Whitey Ford Sings the Blues was both a commercial and critical success (selling more than 3 million copies).  It was hailed for its blend of rap with acoustic and electric guitars, developed by Everlast together with producers Dante Ross and John Gamble (aka SD50).  The album’s genre-crossing lead single “What It’s Like” proved to be his most popular and successful song, although the follow up single, “Ends”, also reached the rock top 10.

Several years later Apple launched iTunes, which also proved to be a commercial and critical success, and the awkward male promptly loaded Whitey Ford Sings the Blues into the song library.  iTunes seemed to take a particular shine to this album, apparently favouring it with many more frequent plays, when iTunes was set to “shuffle”, than any of other 100 or more albums in the collection.  At least that’s how it appeared to the awkward male, who seemed to notice it come up much more often than expected.

In a strange twist of fate I also just happen to have Whitey Ford Sings the Blues in my iTunes collection.  In another strange coincidence, just like that awkward male from a decade ago, I’ve noticed that iTunes tends to favour it over other albums in the song list when iTunes is set to shuffle.

Life is certainly full of strange coincidences, but does iTunes really favour certain songs/ artists/ albums over others?  Let’s test it scientifically…

I set iTunes to shuffle and counted the number of tracks I had to skip before I hit Whitey Ford Sings the Blues.  The results are below:

32, 65, 181, 67, 77, 152, 50, 46, 230, 64

In other words, Whitey Ford Sings the Blues played randomly 10 times in 964 attempts (i.e. 1.037% of the sample).  I have 119 albums in iTunes, so theoretically I should be hearing it 1/119=0.840% of the time.  So the sample is a little bit higher than expected, but statistically significantly higher?

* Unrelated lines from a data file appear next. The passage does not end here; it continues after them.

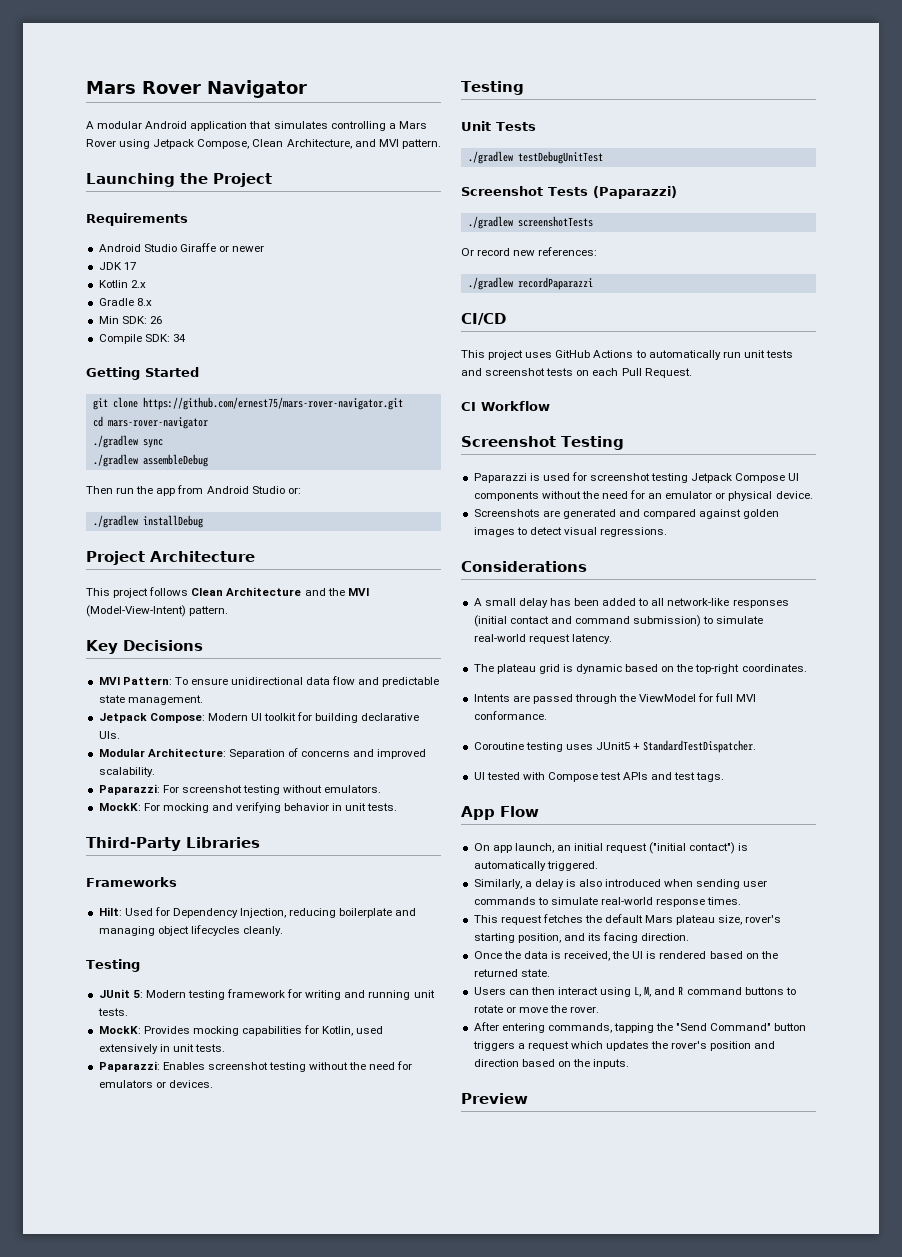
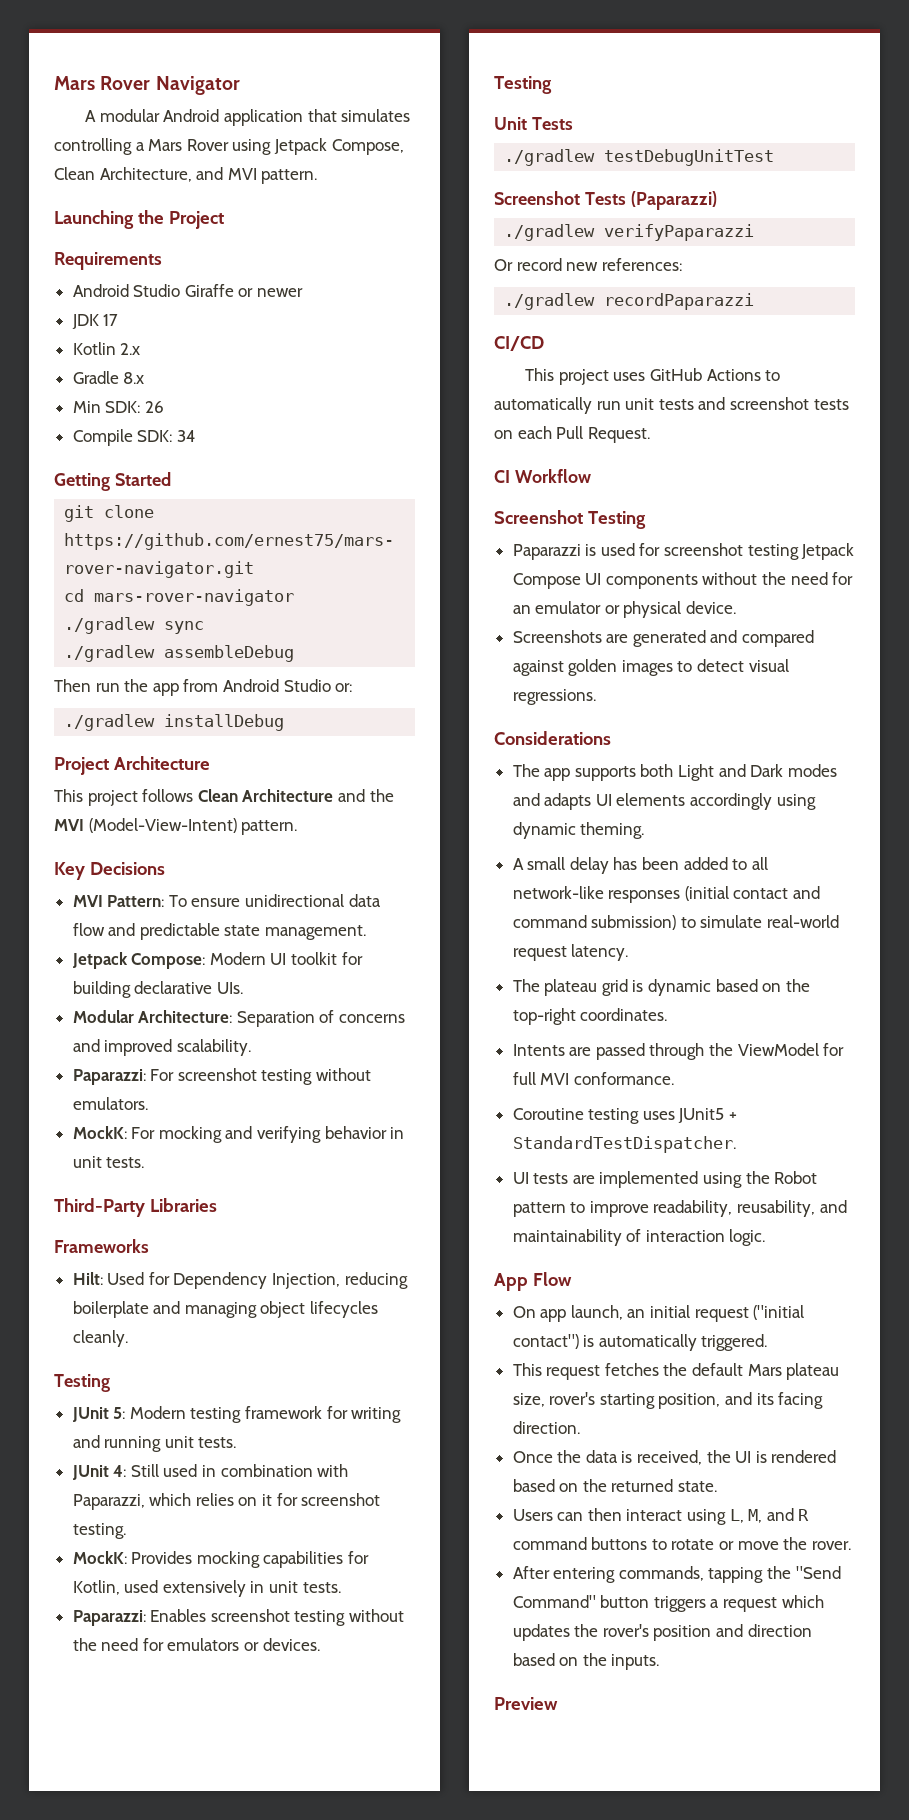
+ JUnit 4: Still used in combination with Paparazzi, which relies on it for screenshot testing.
- ./gradlew screenshotTests
+ ./gradlew verifyPaparazzi
+ The app supports both Light and Dark modes and adapts UI elements accordingly using dynamic theming.
- UI tested with Compose test APIs and test tags.
+ UI tests are implemented using the Robot pattern to improve readability, reusability, and maintainability of interaction logic.
- Similarly, a delay is also introduced when sending user commands to simulate real-world response times.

This question can be answered using the probability mass function of the Binomial Distribution.  The probability of exactly 10 “successes” out of 964 “attempts”, given that the probability of a success is 1/119 is, using the very fine SpeedCrunch calculator:

binompmf(10; 964; 1/119) = 0.102 (i.e. 10.2%)

This is well above the standard p=0.05 (5%) significance level.  I have to conclude that Whitey Ford Sings the Blues doesn’t play any more or less frequently than any other album in my iTunes collection when the playlist is set to shuffle.

Humans are very bad a gauging randomness.  Or rather, probably like most predators, we’re very good at detecting patterns, and tend to see patterns when they’re not really there.  Luckily we have statistics to sort it all out for us.

And Whitey Ford Sings the Blues is still an awesome album.